US Politics Michael Tallon US Politics Michael Tallon

Illiberal Bias and the 2024 Election

I’ve stopped reading the New York Times, as it has turned to clickbait garbage, but I still crack the Washington Post every day to scan the news and gauge the state of the “liberal-biased media.” While far better than the Grey Old Lady, it can be nearly as frustrating a process. Check out the headlines and framing for four of the five above-the-fold stories today in America’s last half-decent broadsheet.

1. Biden faces pressure to deliver a strong message to DISSATISFIED VOTERS.

2. Bernie Sanders made private WARNING to Biden about 2024 campaign.

3. Biden has canceled $138 billion in student loans. Some say it’s NOT ENOUGH.

4. Of Biden’s proposals in his address last year, here’s what FLOPPED and what succeeded.

These choices represent a lot of editorial intention, but they sure as hell aren’t guided by a “liberal bias.”

Yesterday, while puttering around in the kitchen, I thought about what a great exercise it would be to aggregate all economic stories in the major media over the past year to compare the framings. By the numbers, it’s been an extraordinarily great year by nearly every metric of growth. Inflation is down, employment is up, GDP growth is strong, manufacturing jobs are soaring, unions had a great year, and so did the stock market.
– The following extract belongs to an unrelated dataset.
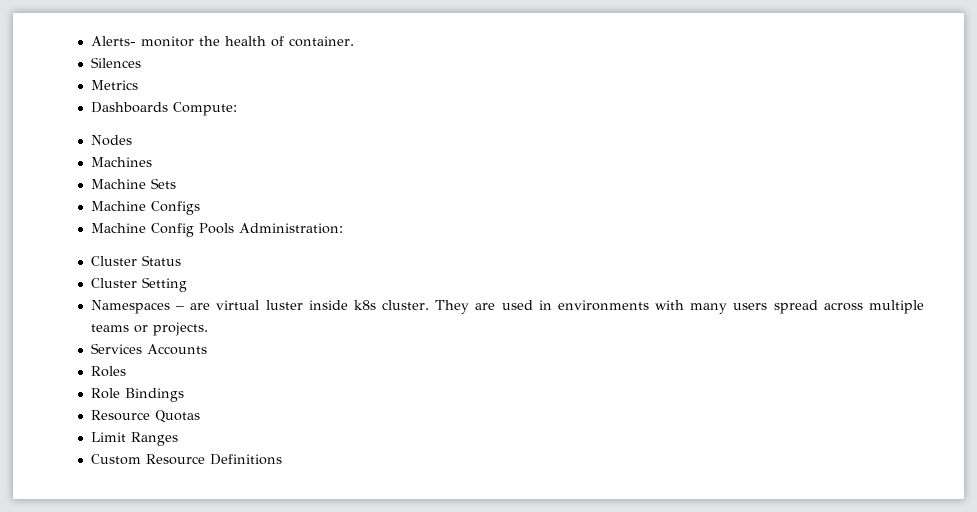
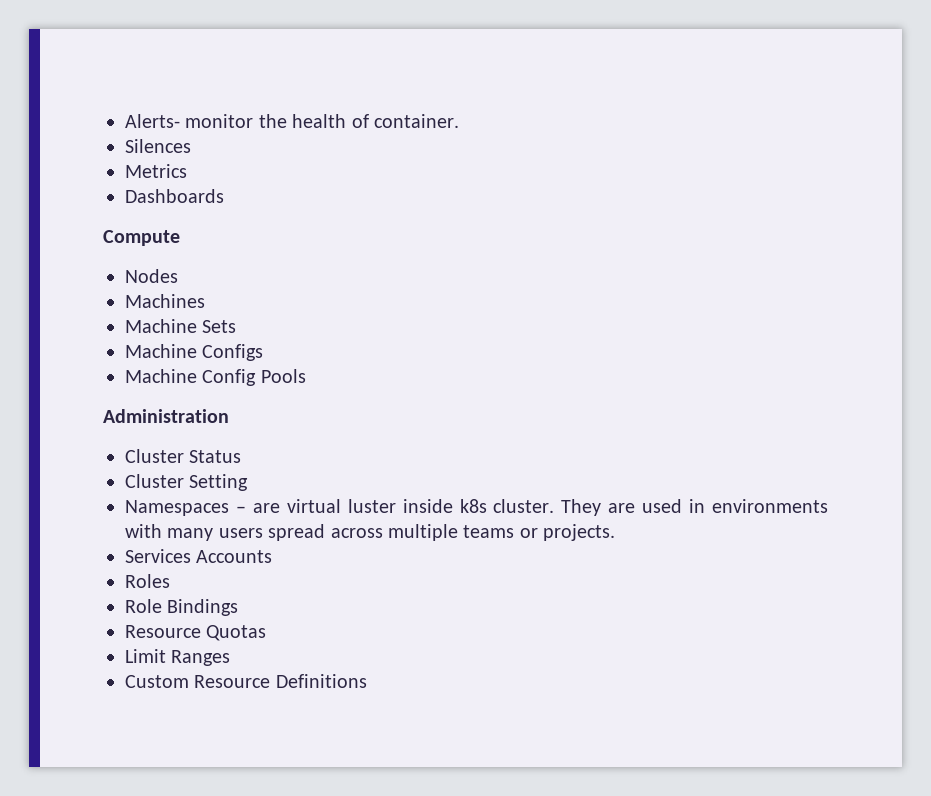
[172,102,237,116] Compute: -> [103,230,180,246] // Compute
[238,223,343,234] Administration: -> [103,409,229,423] // Administration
Building projects are engaged across the country through the Inflation Reduction Act, the crush of debt from student loans for young earners is being addressed through forgiveness and remediation, and pharmaceutical companies are being forced to rationalize the prices of at least some lifesaving medicine. All that is empirically true, but what I’d like to know is the percentage breakdown between stories that SIMPLY REPORTED THOSE NUMBERS vs. stories that reported the numbers inside articles leading with the message “economy strong, BUT NO ONE BELIEVES IT.”